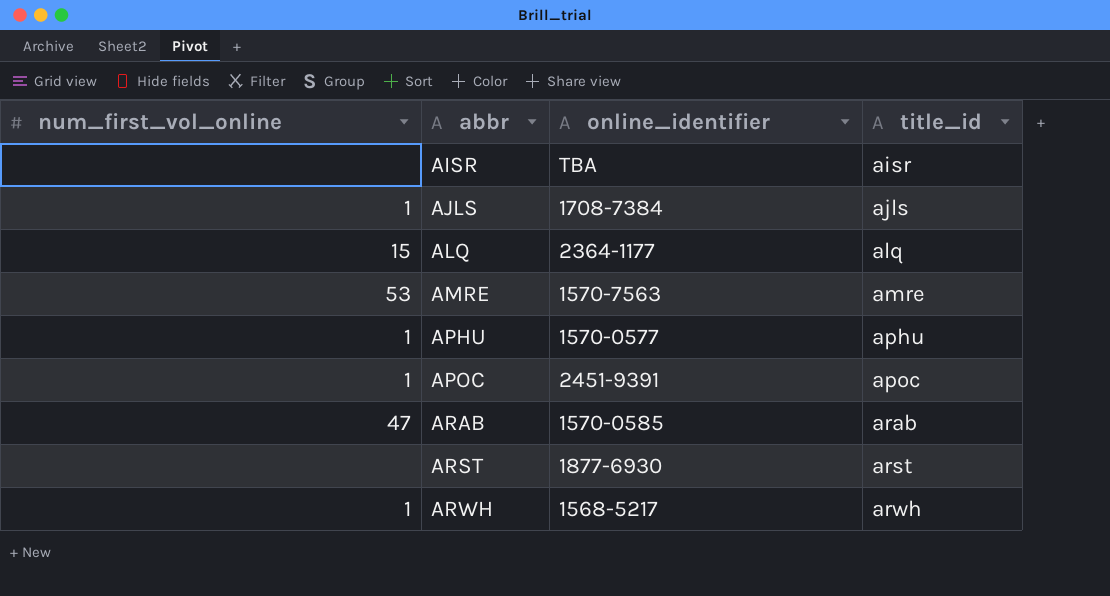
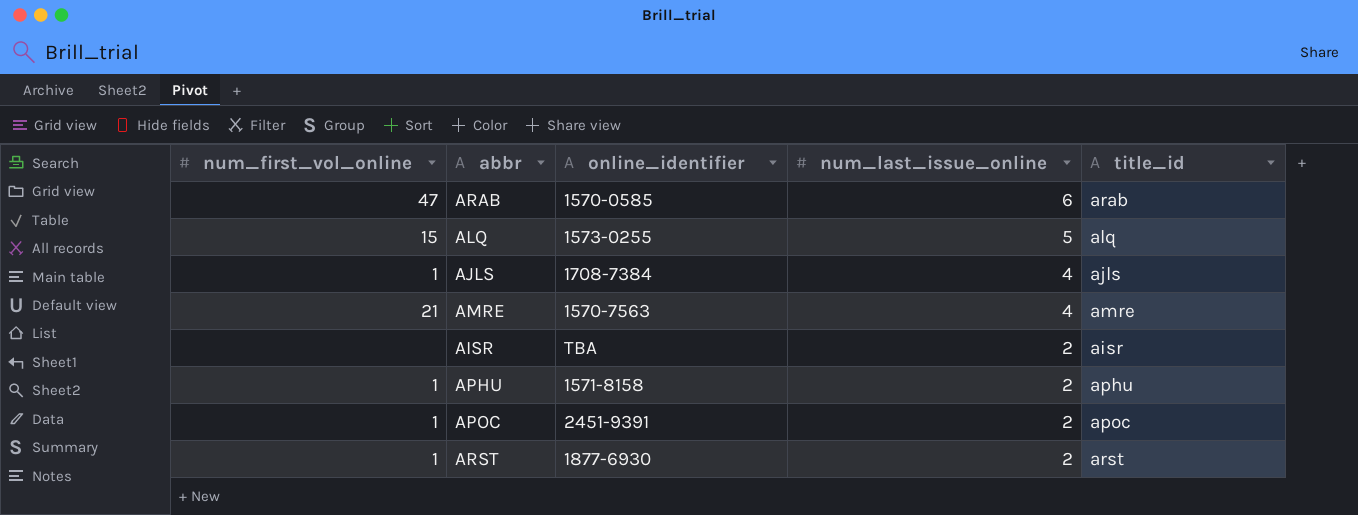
row order: abbr ascending -> num_last_issue_online descending
column num_last_issue_online | position: none -> 4
row ARWH: 1 | 1568-5217 | arwh -> none
ALQ | online_identifier: 2364-1177 -> 1573-0255
AMRE | num_first_vol_online: 53 -> 21
APHU | online_identifier: 1570-0577 -> 1571-8158
ARST | num_first_vol_online: none -> 1

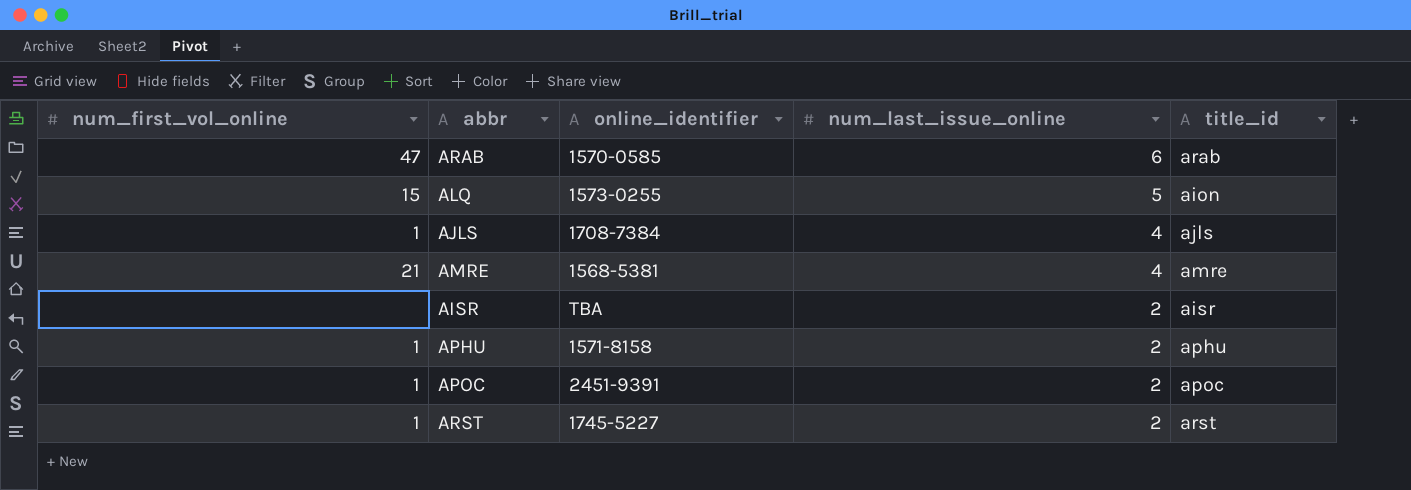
ALQ | title_id: alq -> aion
AMRE | online_identifier: 1570-7563 -> 1568-5381
ARST | online_identifier: 1877-6930 -> 1745-5227

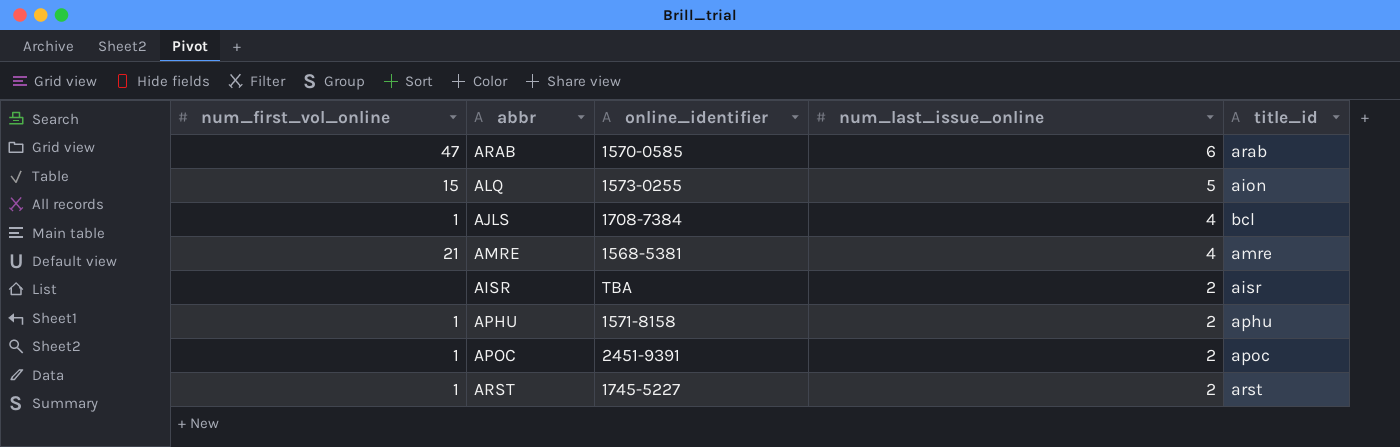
AJLS | title_id: ajls -> bcl

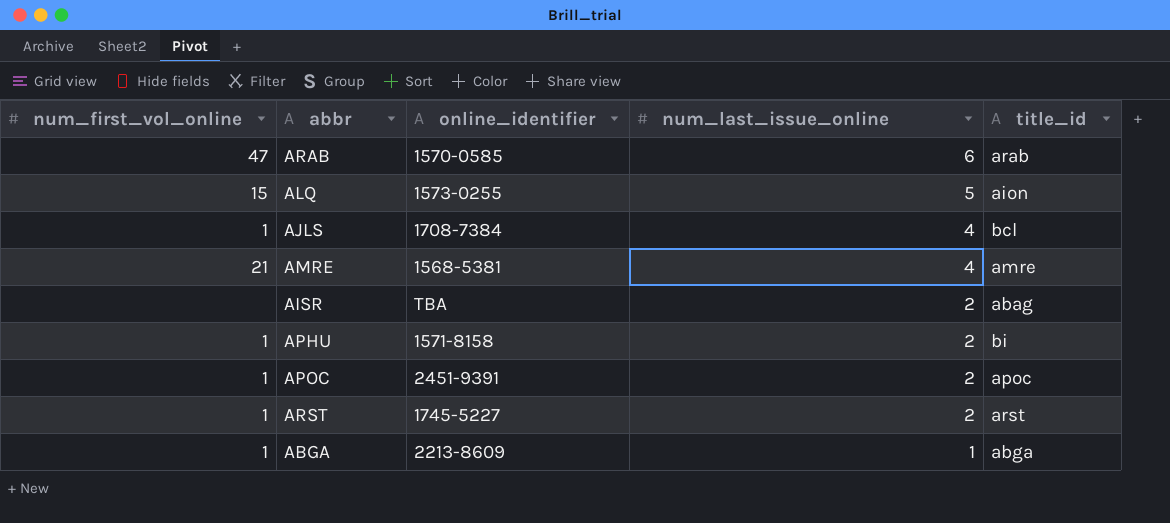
AISR | title_id: aisr -> abag
APHU | title_id: aphu -> bi
row ABGA: none -> 1 | 2213-8609 | 1 | abga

▸ Exercise description
Reproduce, with the pictures omitted, exactly those lines that run from the line with "ARST | num_first_vol_online: none -> 1" to the last line of the material, both ends included.

▸ Exercise answer
ARST | num_first_vol_online: none -> 1

ALQ | title_id: alq -> aion
AMRE | online_identifier: 1570-7563 -> 1568-5381
ARST | online_identifier: 1877-6930 -> 1745-5227

AJLS | title_id: ajls -> bcl

AISR | title_id: aisr -> abag
APHU | title_id: aphu -> bi
row ABGA: none -> 1 | 2213-8609 | 1 | abga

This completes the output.